Tudo isso, explica o presidente Samuel Klein, está ligado ao sistema de atendimento. Boa parte dos cinco mil funcionários do grupo Casas Bahia não recebe treinamento especial. Eles simplesmente têm vencimentos bem acima da média do setor. Isto significa, em última instância, uma capacidade profissional bem mais apurada. Os vendedores recebem em média CZ$ 30 mil mensais. Quem menos ganha são os faxineiros e office-boys: CZ$ 5 mil mensais. Os motoristas da frota de 250 veículos de entrega em domicilio faturam em média até CZ$ 25 mil mensais, e os ajudantes até CZ$ 19 mil.

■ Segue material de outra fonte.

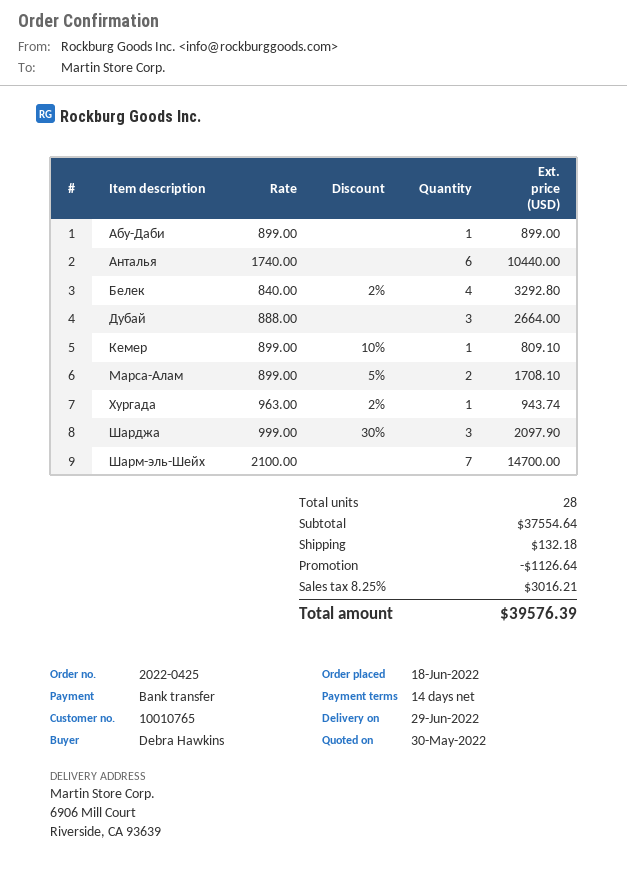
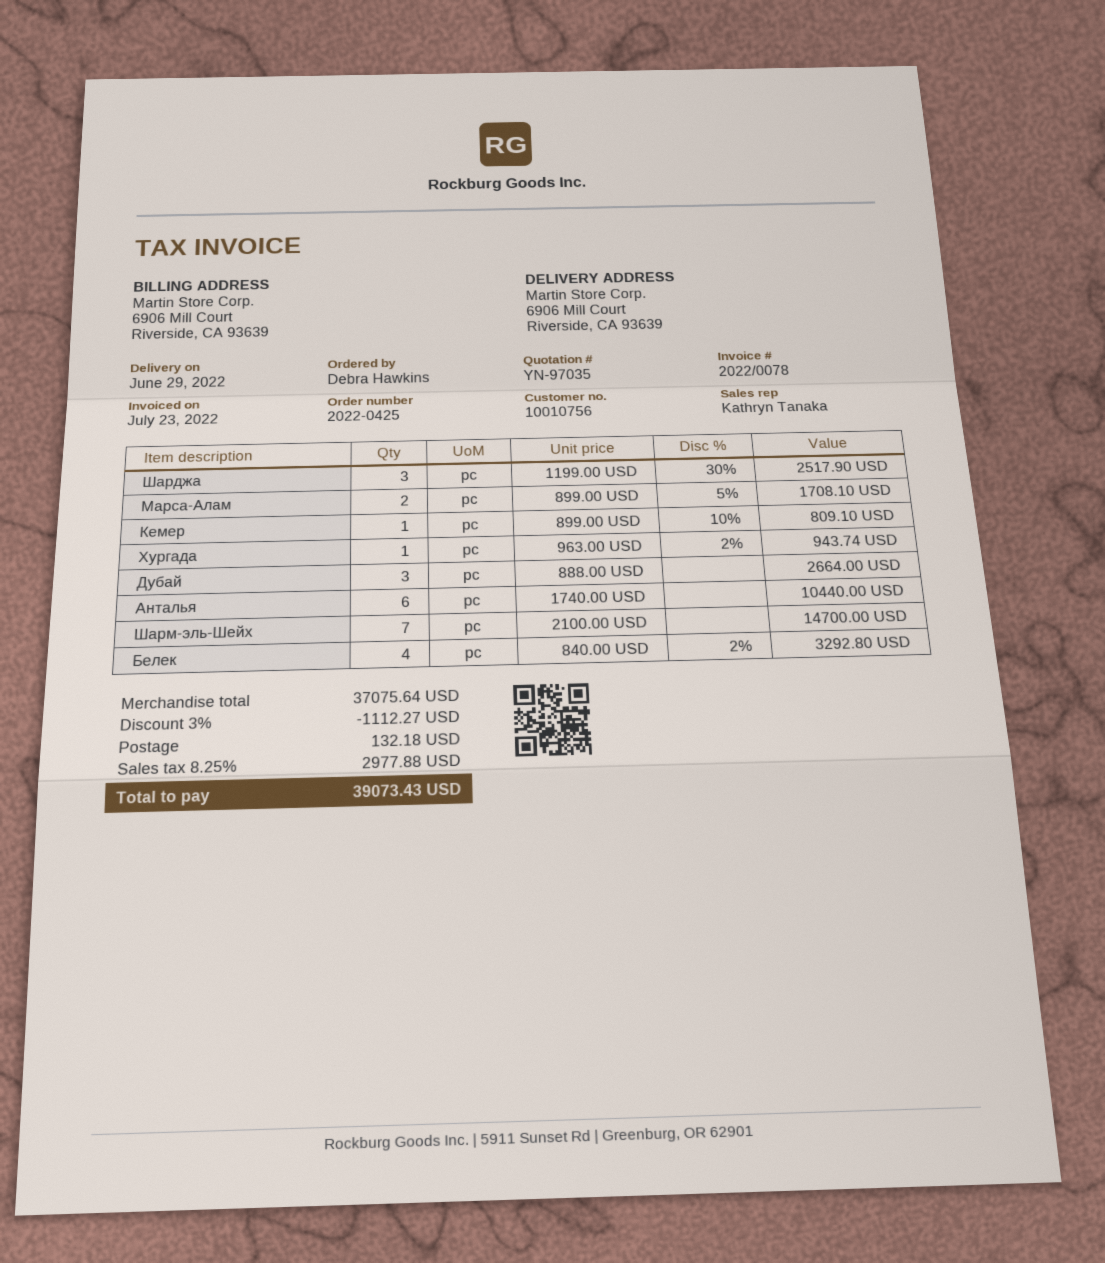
customer number: 10010765 -> 10010756
Абу-Даби: 1 x 899.00 = 899.00 -> none
Шарджа: 3 x 999.00 - 30% = 2097.90 -> 3 x 1199.00 - 30% = 2517.90
subtotal: 37554.64 -> 37075.64
discount: 1126.64 -> 1112.27
tax: 8.25% = 3016.21 -> 8.25% = 2977.88
total: 39576.39 -> 39073.43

Muito tem de passado na política administrativa e funcional das Casas Bahia. Samuel Klein recorda os tempos difíceis da II Guerra Mundial, quando perdeu familiares, e a aversão ao comunismo, que tomou conta da Polônia e de outros países. Ficou cinco anos na Alemanha Ocidental até que, em 1952, veio para o Brasil. Mais exatamente para São Caetano, onde montou a primeira Casas Bahia. Escolheu o nome em homenagem às correntes migratórias que já começavam a surgir no ABC Paulista, despertadas pelos primeiros sinais e intensa industrialização. Bahia, baiano, baianada, eram termos populares pejorativos que, revertidos para a área comercial, foi o grande dispositivo de marketing para Samuel Klein começar a consolidar-se como empresário.

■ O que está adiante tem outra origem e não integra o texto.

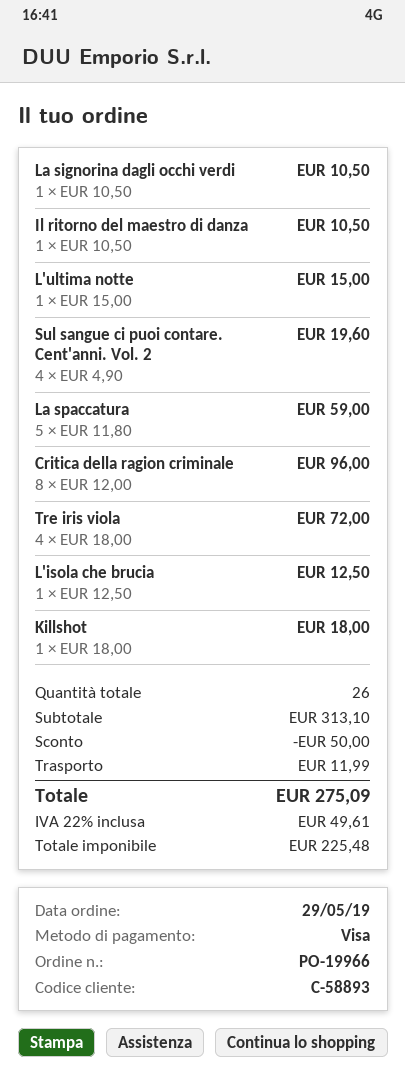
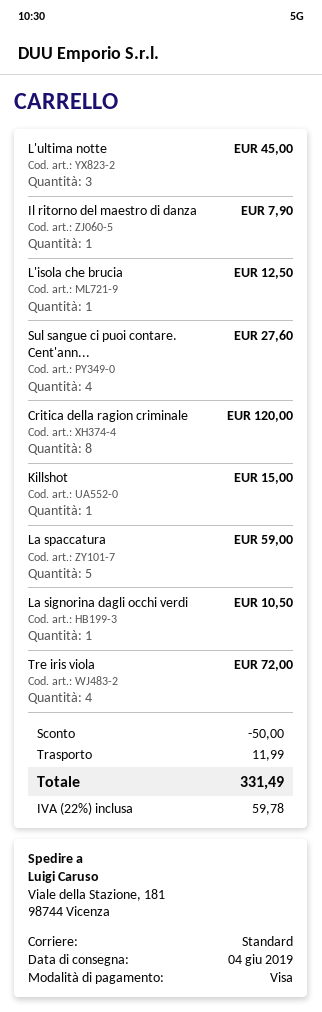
Il ritorno del maestro di danza: 1 for 10.50 -> 1 for 7.90
L'ultima notte: 1 for 15.00 -> 3 for 45.00
Sul sangue ci puoi contare. Cent'anni. Vol. 2: 4 for 19.60 -> 4 for 27.60
Critica della ragion criminale: 8 for 96.00 -> 8 for 120.00
Killshot: 1 for 18.00 -> 1 for 15.00
tax: 22% = 49.61 -> 22% = 59.78
total: 275.09 -> 331.49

Mas o grande impulso aconteceu nos últimos 15 anos, quando Samuel Klein passou a reservar 3% da receita operacional bruta para o setor de publicidade. O boom foi imediato. De meia dúzia de lojas, a Casas Bahia passou por quase meia centena, das quais metade em prédios próprios. Na realidade, a Casas Bahia foi o primeiro grupo comercial a descobrir o ABC Paulista como grande consumidor. Algo que só mais recentemente foi assimilado por outras grandes redes varejistas.

A concorrência não preocupa o comandante da Casas Bahia. Pelo contrário. Ele entende que a competitividade só vai apurar o ritmo de atuação de sua empresa, que comercializa 70% de produção própria nos segmentos de armários de cozinha e dormitórios. Mas, além da industrialização de móveis, com cinco unidades, o grupo Casas Bahia conta também com duas concessionárias de veículos, uma financeira e uma coligada no setor de computação, que presta serviços exclusivamente às empresa da holding. Sem contar pequenos negócios, onde se inclui até mesmo o único cinema de Mauá, outra cidade do ABC. Quando 1987 terminar, a rede de lojas da Casas Bahia que responde por grande parte do faturamento da holding, terá faturado CZ$ 10 bilhões, 20% acima dos números do ano passado e o suficiente para que 10 novas unidades, em zonas centrais e periféricas, engrossem a presença da empresa na Grande São Paulo, seu único e grande filão.